Alles, was von der Industrie abhängt – komplexe Wertschöpfungsketten, Dienstleistungen, Zulieferer, hochbezahlte Arbeitsplätze, sogar der aufgeblähte Staatshaushalt – lebt von der Innovationskraft und Produktionskapazität eines freien Industriesektors.
Politische Tarnung
Wenn Deutschlands grüner „Degrowth-Kanzler“ Friedrich Merz und sein Gefolge nun vorsichtige Anpassungen am klimasozialistischen Regime vornehmen – einen neuen E-Auto-Subventionsvorschlag in den Raum stellen, Industriestrompreise an „Öko-Investitionen“ knüpfen – ist dies nichts weiter als politische Tarnung. Politiker kämpfen verzweifelt darum, den grünen Kurs zu bewahren. Merz ist im Wesentlichen ein „Autopen“ der Merkel-Scholz-Ära – ein grüner Zentralplaner in geliehenen konservativen Kleidern, dessen Herde ihn verlässt.

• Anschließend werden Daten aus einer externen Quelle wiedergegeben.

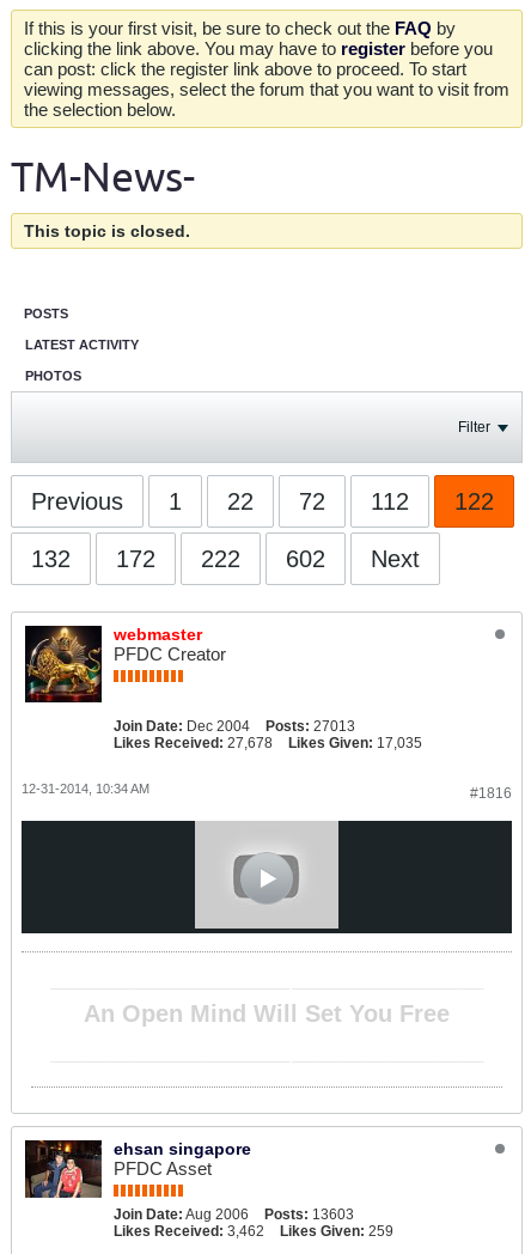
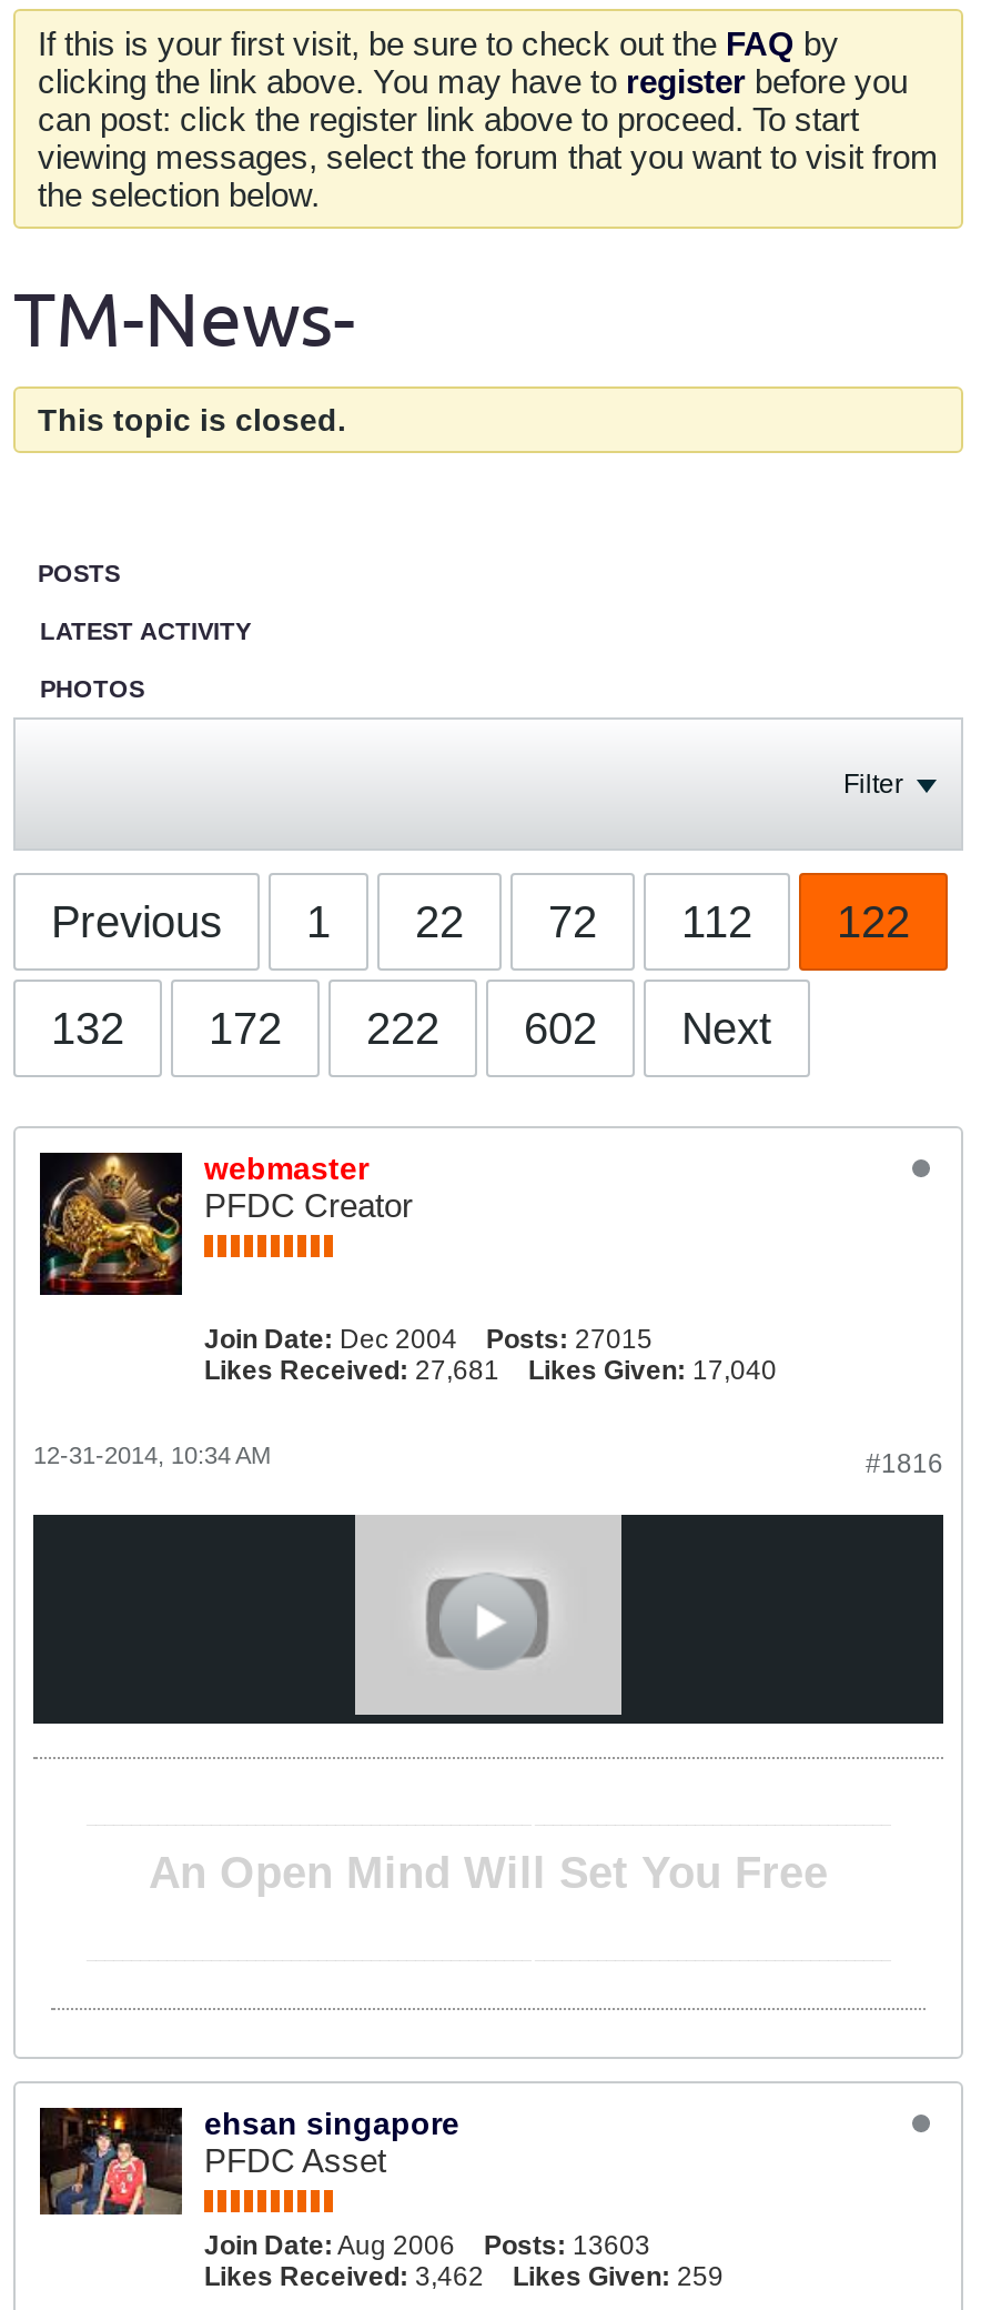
[114,718,355,735] Join Date: Dec 2004 Posts: 27013 -> [204,1324,653,1355] Join Date: Dec 2004 Posts: 27015
[114,735,273,751] Likes Received: 27,678 -> [204,1355,499,1386] Likes Received: 27,681
[288,735,422,751] Likes Given: 17,035 -> [528,1355,777,1386] Likes Given: 17,040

Wir erleben nichts weniger als einen zivilisatorischen Bruch – und den Aufstieg eines klimasozialistischen Regimes, das bereits in wirtschaftlichen Trümmern liegt, bevor seine Architekten überhaupt eine illusionäre Ernte einfahren konnten.
Die politische Reaktion auf zunehmende Kritik war vorhersehbar und erbärmlich: Unterdrückung, Zensur und Einschüchterung – ein Eingeständnis des Scheiterns im Angriff auf die persönliche Freiheit.
Die Märkte sollten sich auf hohe Volatilität einstellen, weil Berlin und Brüssel ihr politisches Überleben an massive neue Schuldenemissionen und eine beschleunigende Verstaatlichung des Kreditprozesses knüpfen.
Der andauernde Zusammenbruch des Chemiesektors signalisiert eine politische Krise – eine, die nicht enden wird, bis dieses neue sozialistische Experiment vollständig gescheitert ist. Bis dahin müssen die Deutschen eine sich beschleunigende Verarmungsspirale bewältigen.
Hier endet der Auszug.